==== DATA SUPPLIED
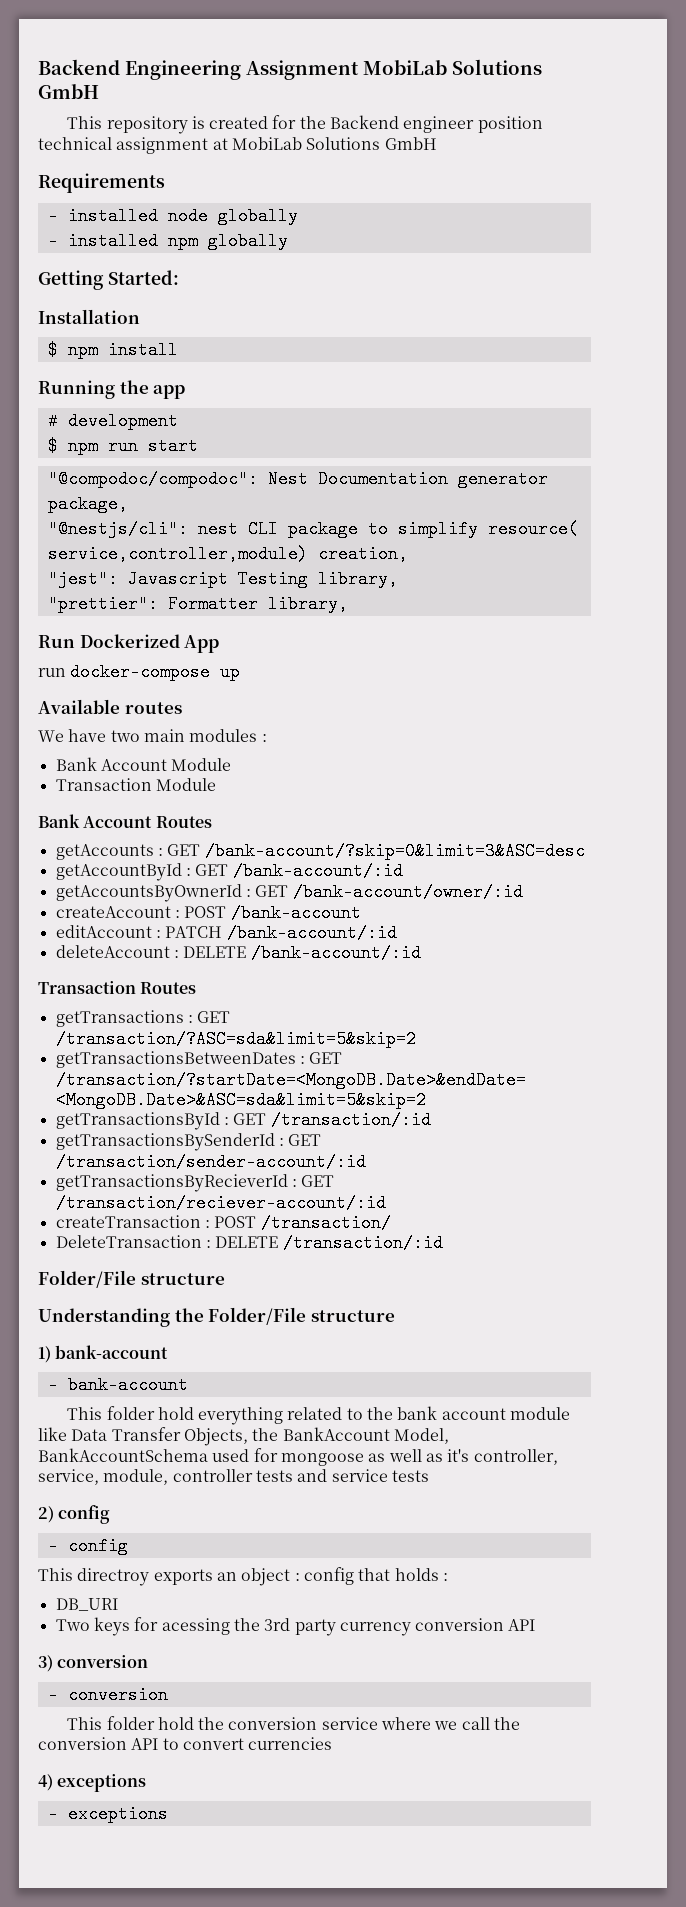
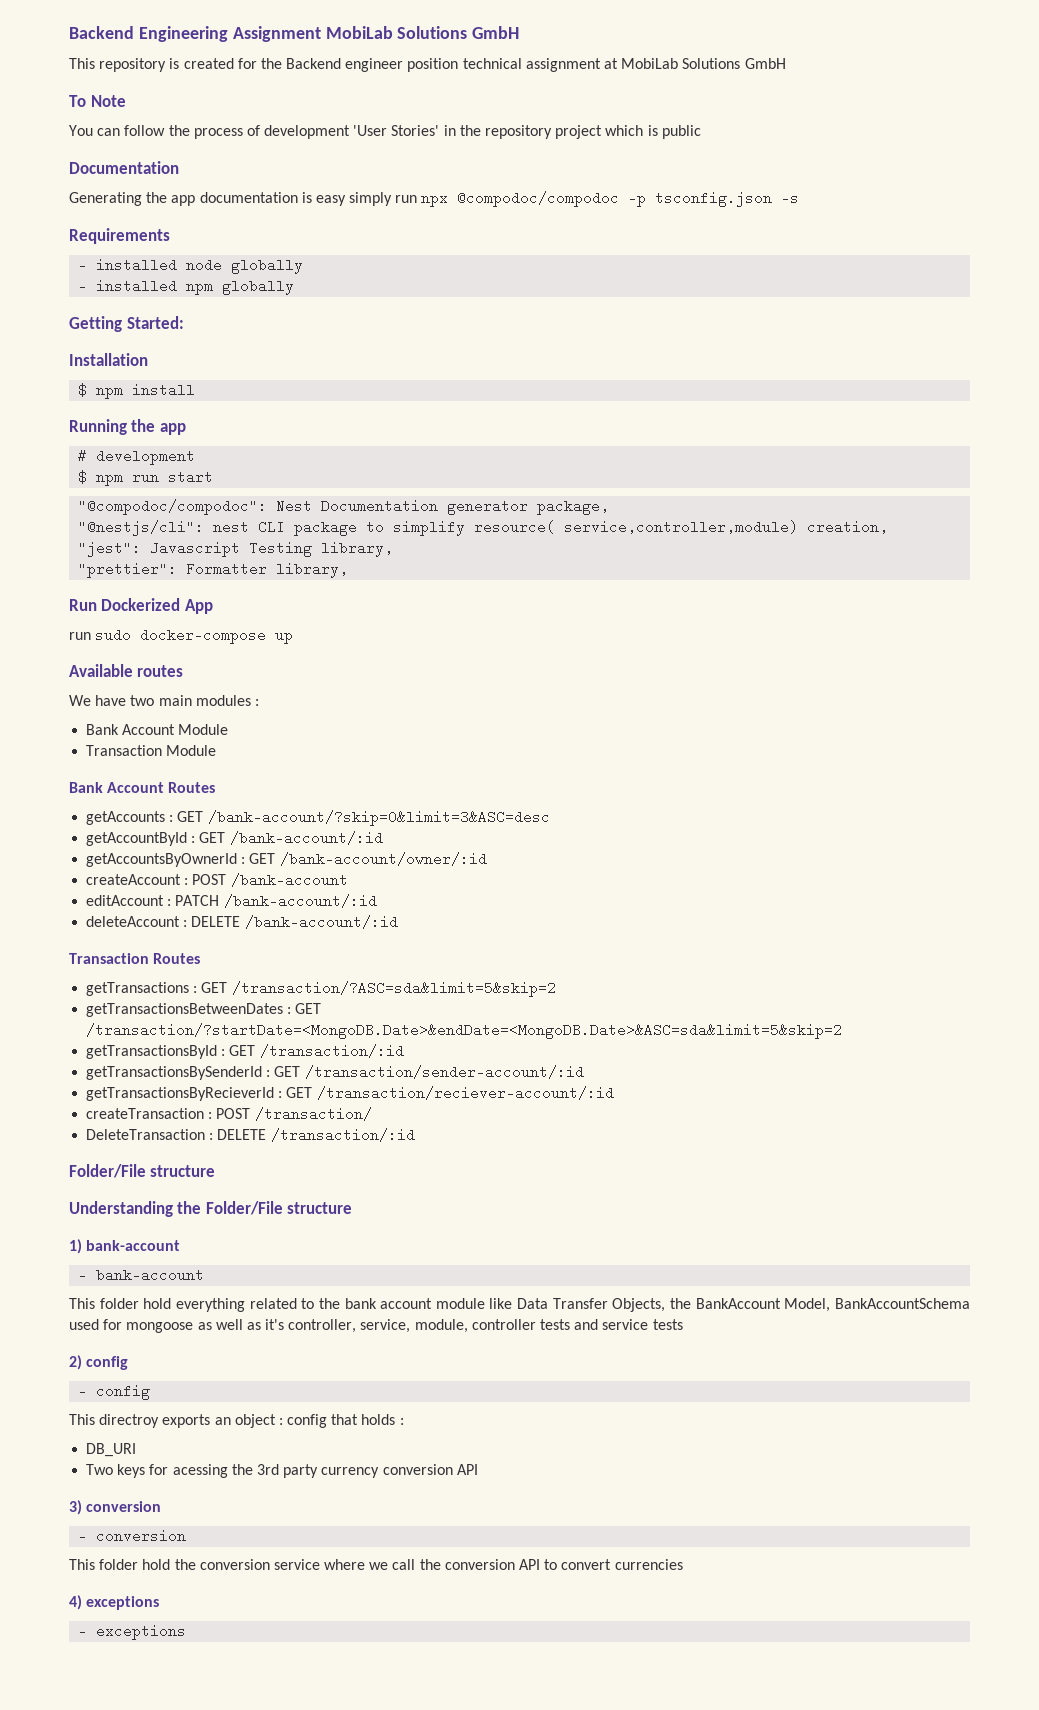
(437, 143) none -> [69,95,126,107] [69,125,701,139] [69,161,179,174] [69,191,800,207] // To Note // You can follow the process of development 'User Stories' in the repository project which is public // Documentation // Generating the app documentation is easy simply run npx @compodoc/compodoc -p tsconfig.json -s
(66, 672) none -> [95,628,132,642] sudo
========
==== DATA SUPPLIED
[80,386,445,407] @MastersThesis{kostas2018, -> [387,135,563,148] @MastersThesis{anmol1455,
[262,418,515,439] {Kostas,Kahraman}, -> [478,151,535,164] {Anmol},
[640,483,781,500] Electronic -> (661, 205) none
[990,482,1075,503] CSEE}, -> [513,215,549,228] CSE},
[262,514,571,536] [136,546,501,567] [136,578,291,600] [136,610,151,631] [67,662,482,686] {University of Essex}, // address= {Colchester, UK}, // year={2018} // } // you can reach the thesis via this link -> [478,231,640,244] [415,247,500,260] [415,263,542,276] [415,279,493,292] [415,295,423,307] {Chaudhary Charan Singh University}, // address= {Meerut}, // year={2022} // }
========
==== DATA SUPPLIED
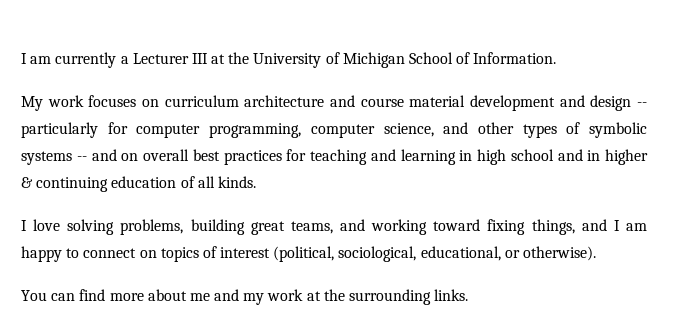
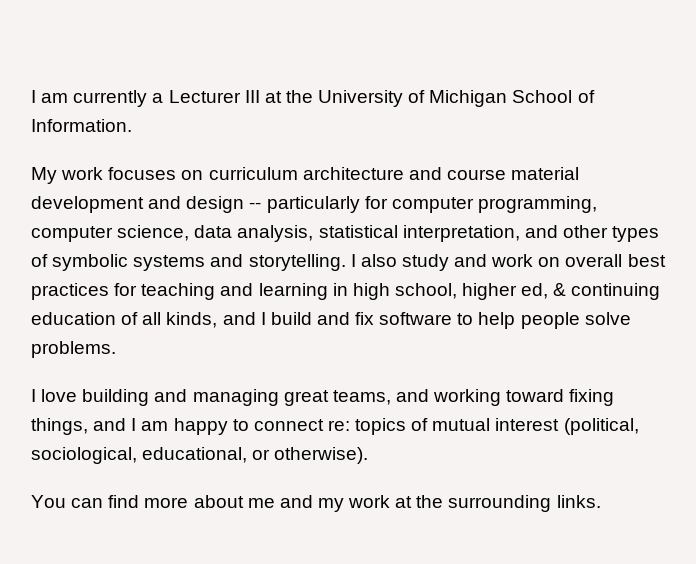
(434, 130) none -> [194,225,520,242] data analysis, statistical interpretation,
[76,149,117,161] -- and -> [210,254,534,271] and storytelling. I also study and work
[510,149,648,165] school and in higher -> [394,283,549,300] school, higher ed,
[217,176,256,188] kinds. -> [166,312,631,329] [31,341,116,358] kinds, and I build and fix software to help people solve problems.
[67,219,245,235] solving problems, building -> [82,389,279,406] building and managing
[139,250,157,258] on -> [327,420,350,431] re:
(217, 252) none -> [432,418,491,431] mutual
========
WORK TO COMPLETE: Across all of the material above, how many lines contain the word "problems"? Only the number should be given.

RESULT FOR THIS TASK: 2